Pamela J. Weathers
Ronald D. Cheetham
Joseph C. Bagshaw
In most plant species artificial polyploidy generally enhances the vigor of determinate plant parts and may be favorable where vegetative organs and biomass constitute the economic product. Furthermore, artificial polyploidy has been considered a method of increasing production potential of plants secondary metabolites. However, despite considerable research on polyploid plants, very few cases of polyploid medicinal plants have been reported. Artemisia annua L. synthesizes artemisinin, an antimalarial sesquiterpene lactone. Artemisinin can be synthesized, but it is costly compared to the naturally derived product. Hairy root cultures of Artemisia annua L. (clone YUT16) show rapid growth and produce artemisinin. This culture offers a good model system for studying artemisinin production. Others have shown that tetraploid Artemisia annua L. plants produce more artemisinin/mg DW than diploids. These yields were offset, however, by decreases in biomass productivity.

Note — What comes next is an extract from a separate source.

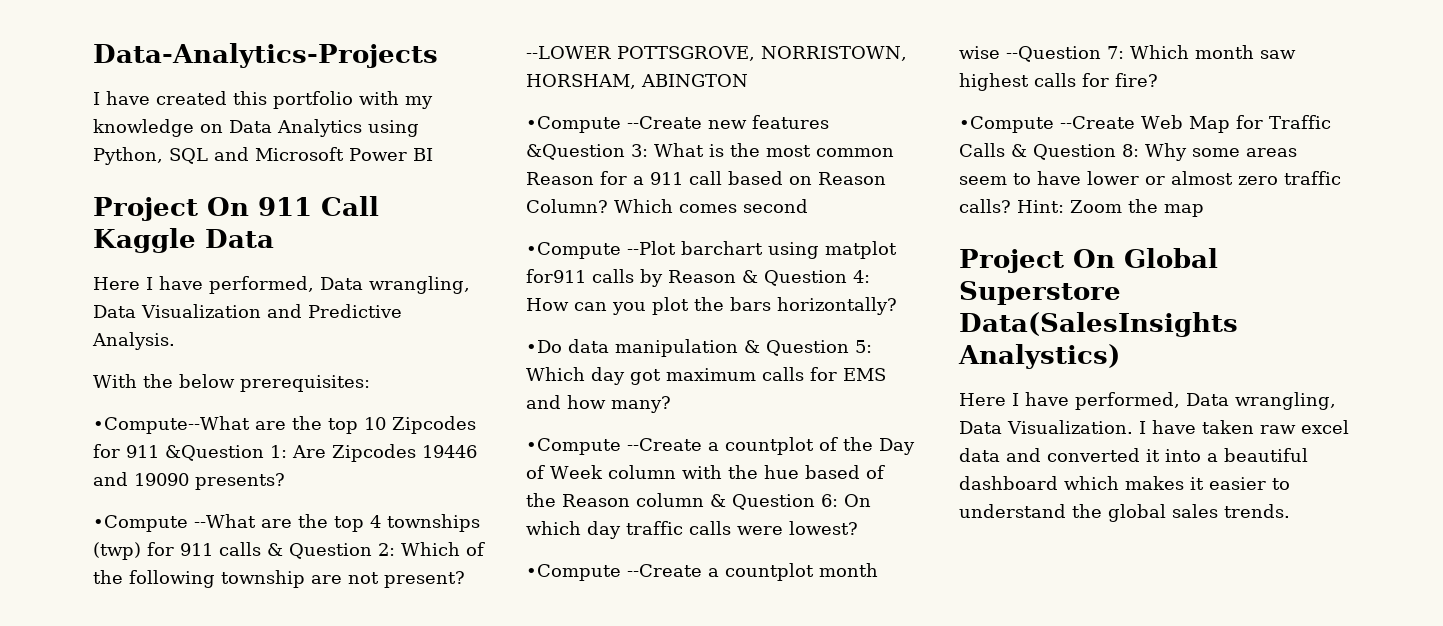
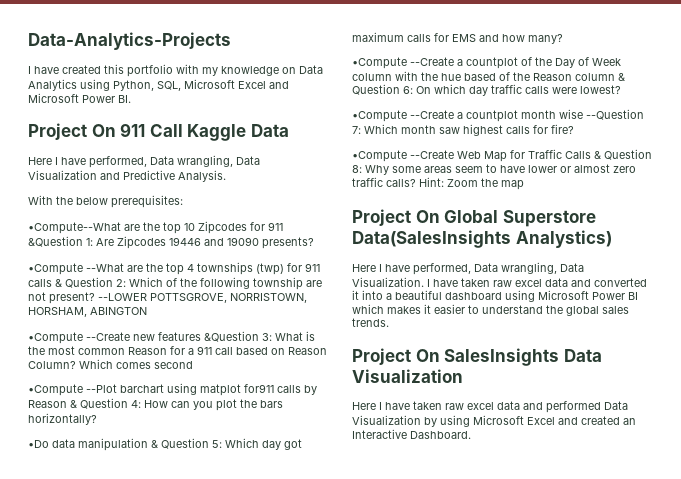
[169,148,208,164] SQL -> [157,79,266,91] SQL, Microsoft Excel
[412,148,433,161] BI -> [118,95,131,103] BI.
(1058, 483) none -> [505,290,638,302] using Microsoft Power BI
(1290, 511) none -> [352,348,602,366] [352,369,463,383] [352,401,628,413] [352,415,636,427] [352,429,471,439] // Project On SalesInsights Data Visualization // Here I have taken raw excel data and performed Data Visualization by using Microsoft Excel and created an Interactive Dashboard.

Little is known about how polyploidy may affect growth production of hairy roots. Using colchicine, we have produced four stable tetraploid clones of Artemisia annua L. from YUT16 hairy root clone. Compared to the diploid clone, these tetraploid clones showed major differences in growth and development. Nevertheless, artemisinin yields of these tetraploid clones were 2-5 times higher than the diploid and their production seemed to be by the age of the inoculum. This work will prove useful in furthering our understanding of the effects of artificial polyploidy on the growth and secondary metabolite production of hairy roots.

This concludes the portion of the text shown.